● WHAT THIS TASK INVOLVES: Only the pictures are to be dropped; return all other data below exactly.

EXERCISE INPUT below:

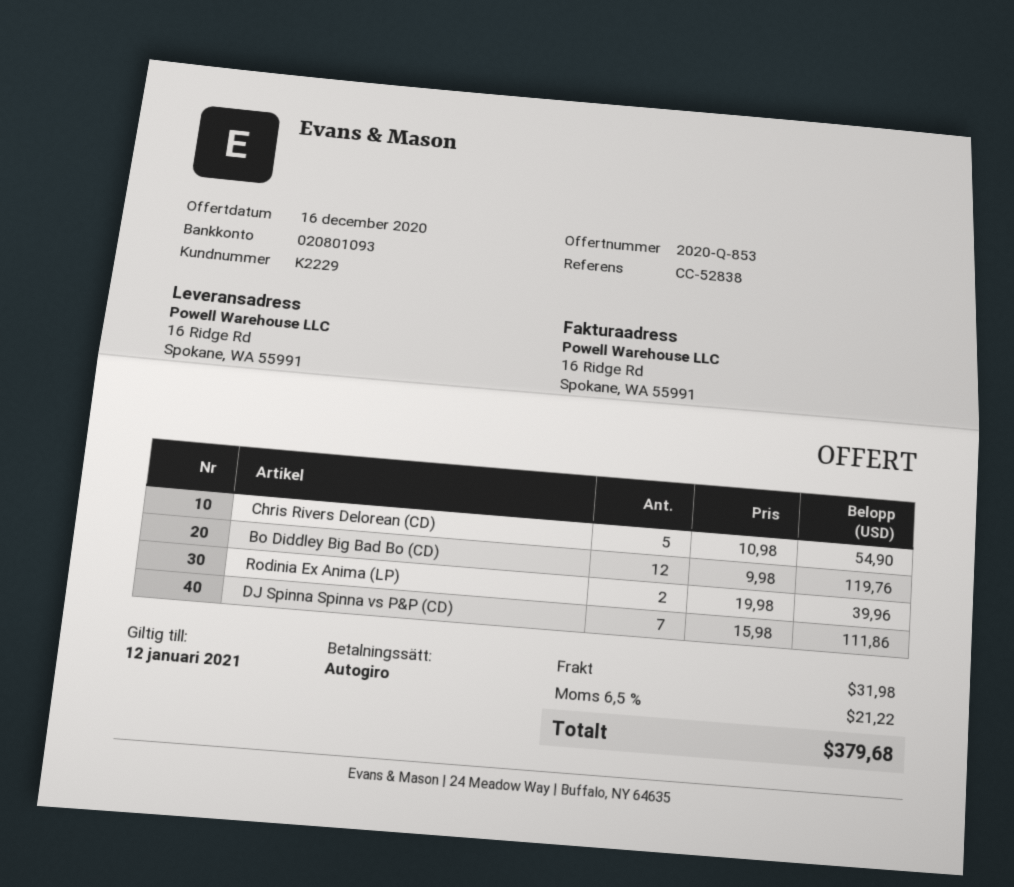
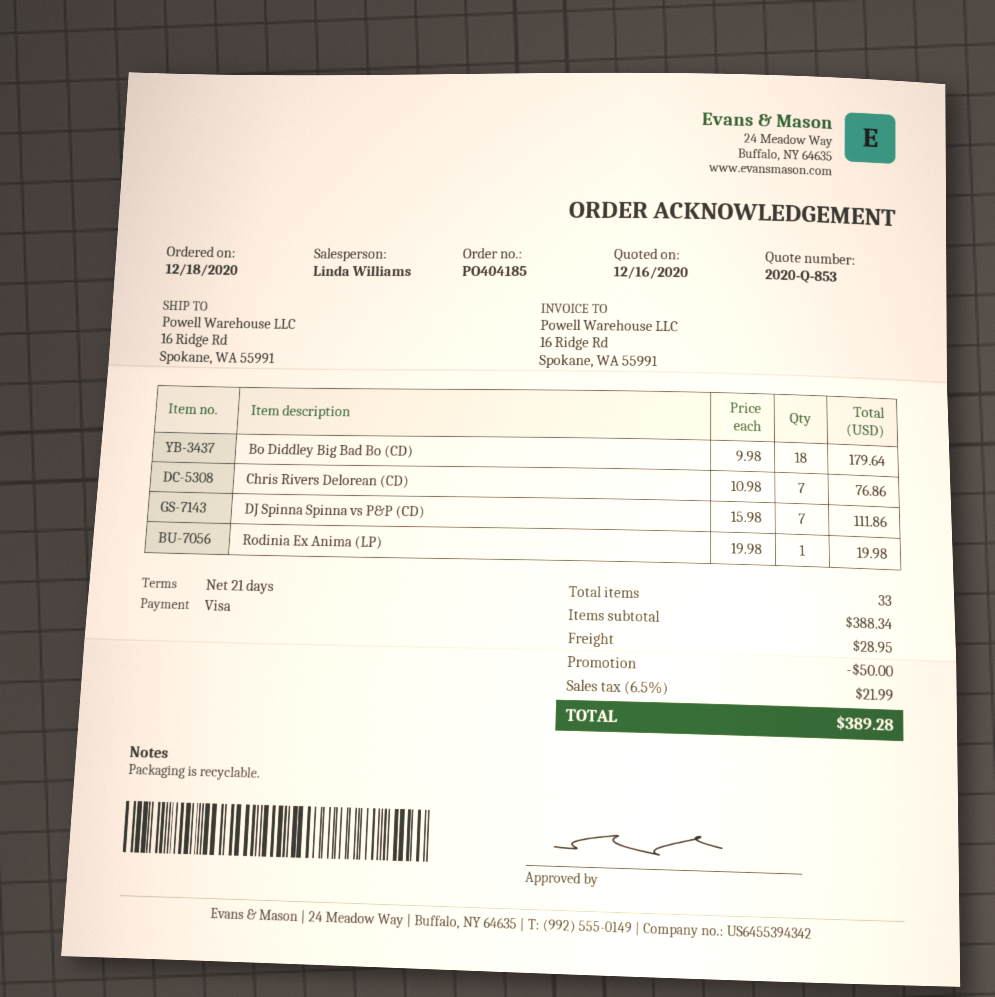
payment method: direct debit -> Visa
Chris Rivers Delorean (CD): 5 x 10.98 = 54.90 -> 7 x 10.98 = 76.86
Bo Diddley Big Bad Bo (CD): 12 x 9.98 = 119.76 -> 18 x 9.98 = 179.64
Rodinia Ex Anima (LP): 2 x 19.98 = 39.96 -> 1 x 19.98 = 19.98
discount: none -> 50.00
shipping: 31.98 -> 28.95
tax: 6.5% = 21.22 -> 6.5% = 21.99
total: 379.68 -> 389.28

End of EXERCISE INPUT.

● SOLUTION FOR THIS PROBLEM:
payment method: direct debit -> Visa
Chris Rivers Delorean (CD): 5 x 10.98 = 54.90 -> 7 x 10.98 = 76.86
Bo Diddley Big Bad Bo (CD): 12 x 9.98 = 119.76 -> 18 x 9.98 = 179.64
Rodinia Ex Anima (LP): 2 x 19.98 = 39.96 -> 1 x 19.98 = 19.98
discount: none -> 50.00
shipping: 31.98 -> 28.95
tax: 6.5% = 21.22 -> 6.5% = 21.99
total: 379.68 -> 389.28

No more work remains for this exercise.